[llvm-dev] OptBisect implementation for new pass manager

David Greene via llvm-dev llvm-dev at lists.llvm.org
Mon Oct 1 07:16:38 PDT 2018


James Courtier-Dutton <james.dutton at gmail.com> writes:

> Q2) Take LLVM IR instruction X.
> Run pass Y once. Leaves instruction X in there.
> Run pass Y a second time should not then remove instruction X.

Do you mean multiple runs of Y back-to-back?  If so, this is a fine
requirement.  If there are intervening passes then running Y again most
certainly could make changes and remove instruction X.

I would expect if the thing constructing pass pipelines expects pass Y
to not be idempotent, it would construct the pipeline accordingly,
inserting multiple instances of pass Y itself.  Then OptBisect would
naturally eliminate the multiple instances, possibly uncovering a bug in
one of those instances.

In some ways, operation like that is desirable, as it would reduce the
number of diffs between a passing and failing run.  What is OptBisect's
role in the common way a pass is constructed?

  while (Change) {
    Change = runOnePassRound();
  }

Should OptBisect insert itself into this loop and shut off pass
operation after N iterations?  I would say no, as it seems like that
would complicate both OptBisect and the pass itself.  Once a pass is
identified as problematic, it's usually straightforward to insert things
like DebugCounters to further reduce the diffs.

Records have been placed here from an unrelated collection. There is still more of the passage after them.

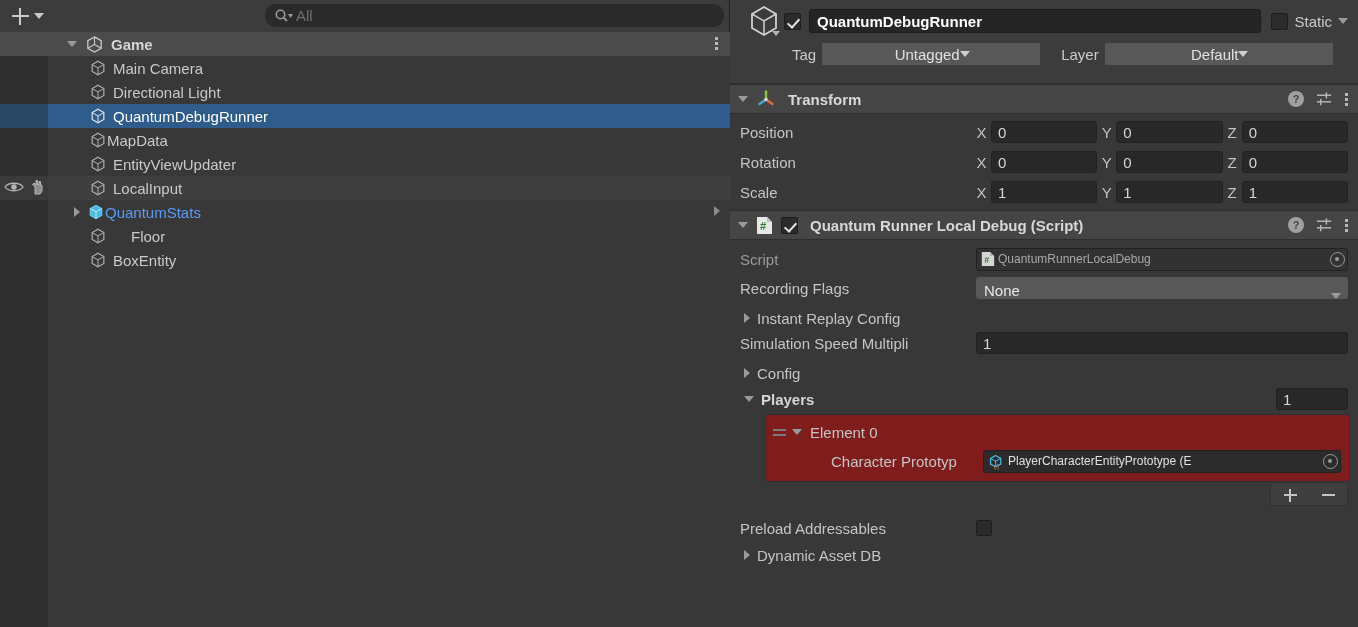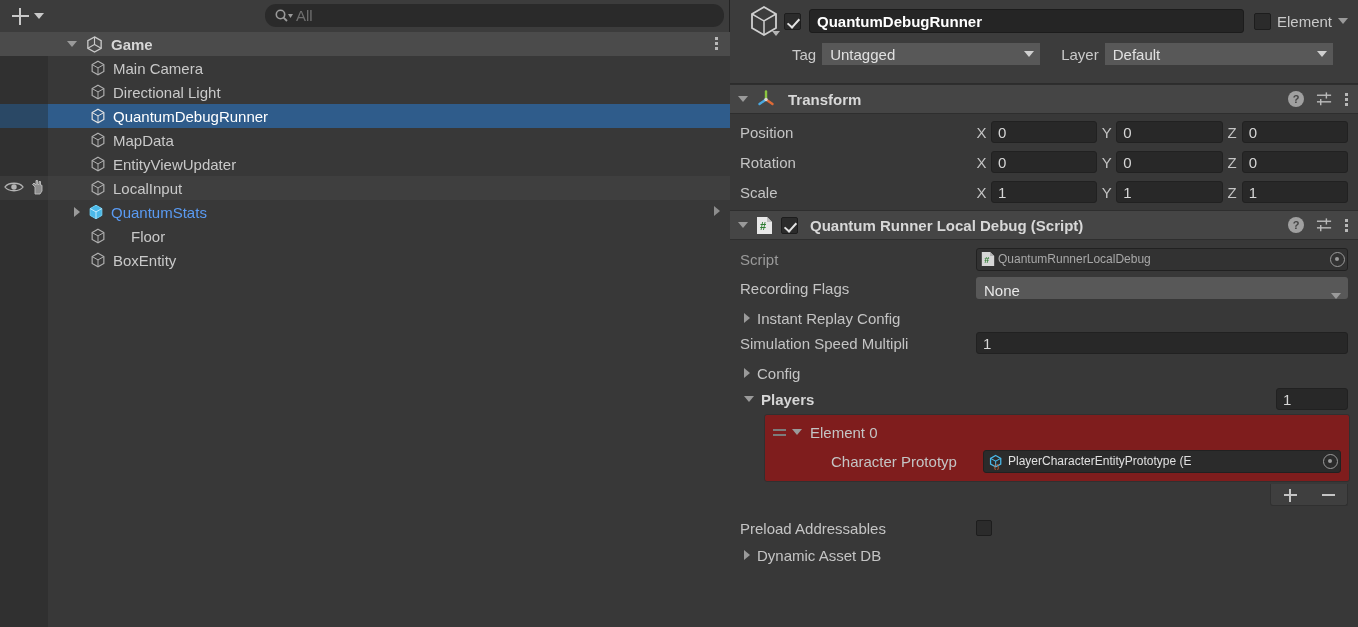"Element" span.static-label { text: Element -> Static }
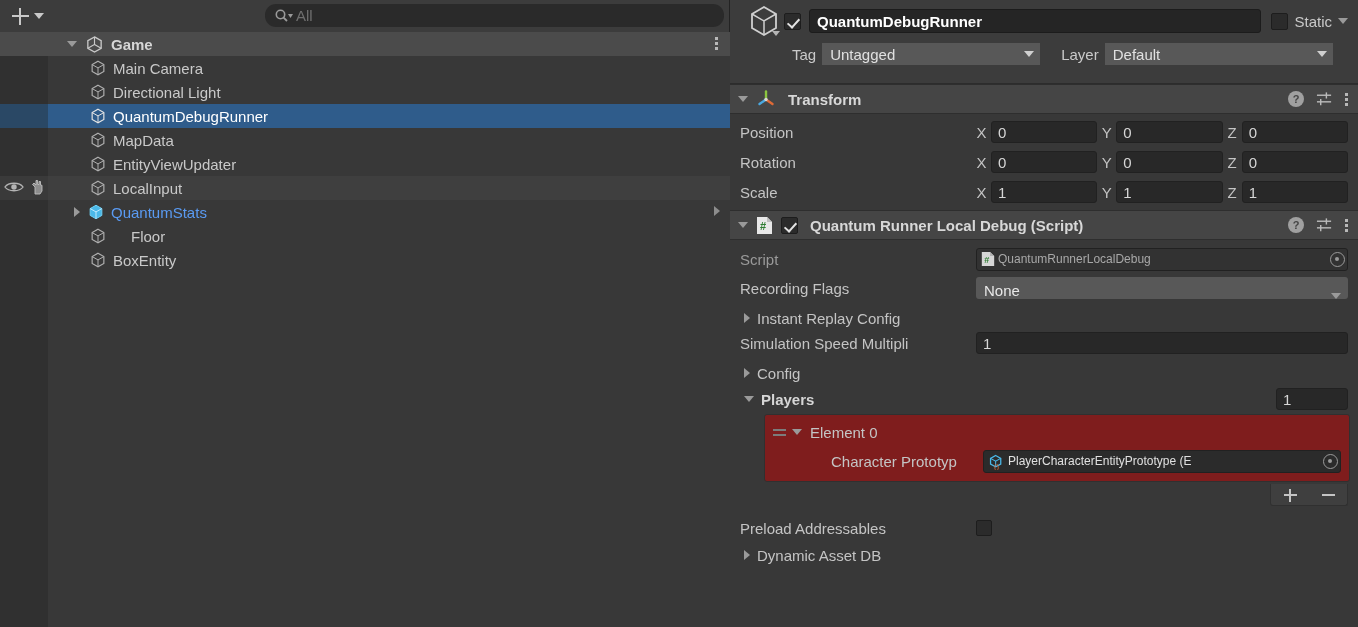"Untagged" .dd { justify-content: space-between -> center }
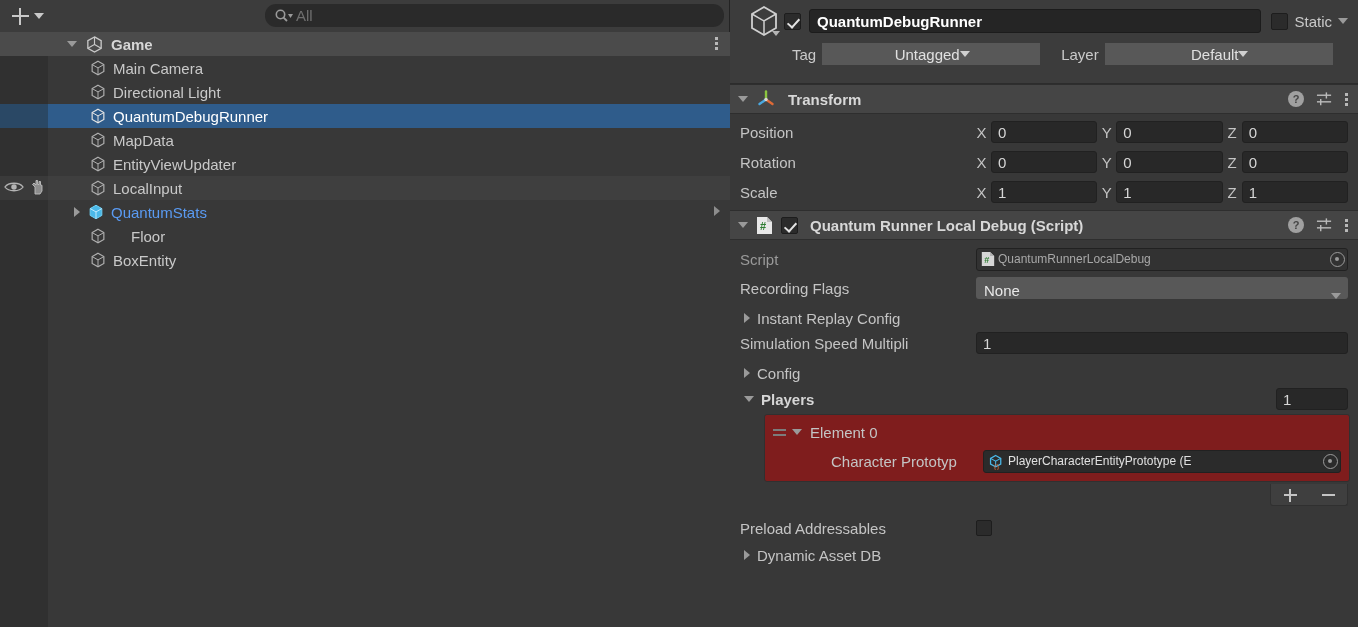"MapData" span.row-label { margin-left: 6px -> 0 }
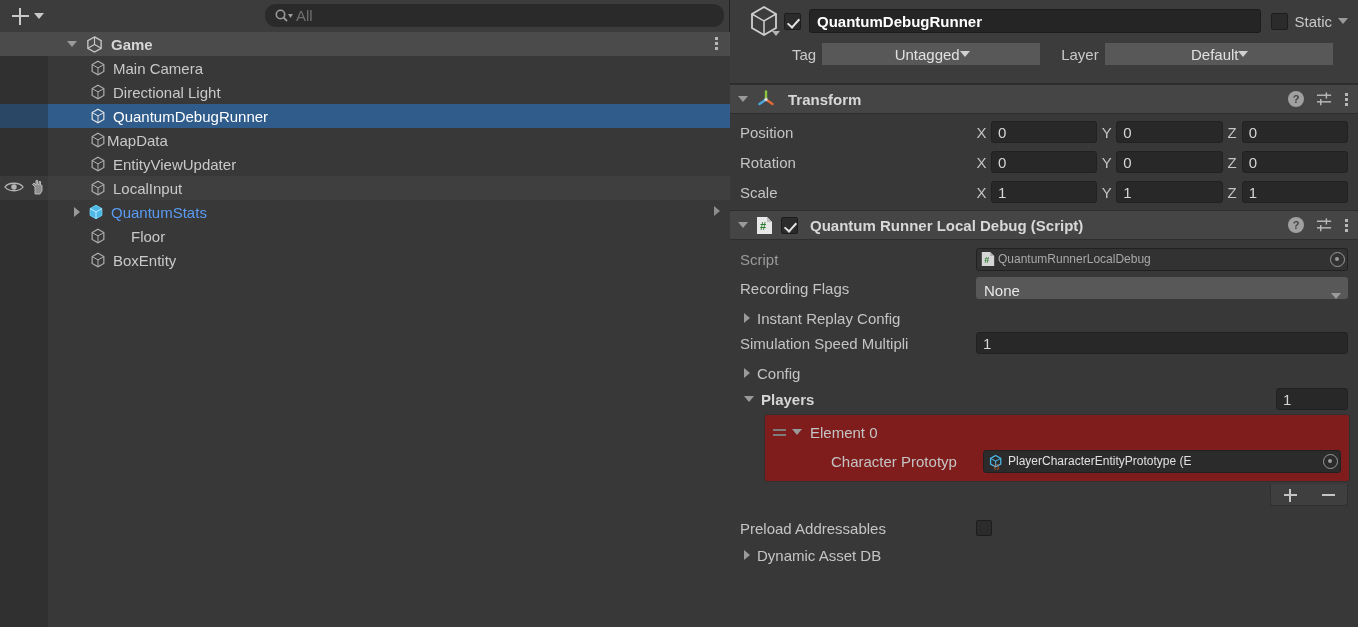"QuantumStats" span.row-label { margin-left: 6px -> none }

> Q3) Do any LLVM IR passes do delayed instruction elimination?
> I.e.
> Pass 1 marks some instructions for removal.
> Pass 2 marks some more instructions for removal.
> Pass 3 actually removes the instructions. (the expensive bit where
> caches, indexes etc. need rebuilding)
> I only mention this Q3, because I think it could affect the way
> opt-bisect should work. (see Q1 above) Should the answer be Pass 1 or
> Pass 3 ?
>
> Is opt-bisect something that can help with these use cases?

Instruction selection works this way.  It consults metadata to decide
which instructions to pick.  It does this for non-temporal operations,
for example.

As to whether Pass 1 or Pass 3 should be disabled, it depends.  In the
isel case it must be Pass 1 that is disabled, because isel cannot be
disabled.

If Pass 1 and Pass 2 are considered transformation passes, which they
are because they are adding information to the IR, then they will be
candidates for OptBisect to disable.  So disabling any of Pass 1, Pass 2
or Pass 3 may cause the bug to go away.  This is an example where a
simple bisect is not enough.  Ideally the tool would report back that
all three passes are needed to expose the bug.  That would give a clue
to the developer where the real problem is.  But that is an enhancement
that can be added later.  It's a relatively uncommon case.